Dear Comrade Elizabeth,
Intellectuals have an odd habit of stating their opinion. (Trotsky is a good example of such brazen behavior. I doubt he ever imagined his outspokenness would merit an ice pick in his cranium.) The intellectuals who supported the USSR may have been highly influential, but they also lived the most dangerous lives of any of the comrades. When the Bolsheviks first identified the educated, wealthy class as a threat, they began to mobilize against them immediately. There were only two courses of action: either openly support communism or get the hell out of the country, and fast. (Fortunately, an escaping intellectual could use their incredible mental faculties to evade the policemen at the border.) Great-great grandfather on my mother's side was a professor at the University of St.
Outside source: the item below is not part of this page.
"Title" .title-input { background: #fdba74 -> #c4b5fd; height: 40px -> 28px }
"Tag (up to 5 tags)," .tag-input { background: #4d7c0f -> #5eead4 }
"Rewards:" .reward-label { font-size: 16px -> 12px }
Petersburg and the owner of the Ural Gold Mining Company in Tsarist Russia. Once the Bolsheviks began a series of non-proletariat killings, he realized the urgent need for smart people to flee the country. He split his family in two; my great-great grandmother escaped through Europe with her two eldest children, and he escaped through China with all the young ones, eventually making his way to the United States. Right after they left, there was an attack on St. Petersburg elite. Few survived to see the USSR, although those that did played a huge role in shaping it; in order to enforce the success of the communist state, there couldn't be enough intellectuals to constitute a dissenting class. (God forbid that there would be communist leaders other than Stalin gathering support in the USSR. *cough*Trotsky*cough*)
PS: Our family still doesn't know what came of the people that escaped into Europe. it is possible that we have relatives in France descended from the eldest son, the only member of the family to survive the ordeal.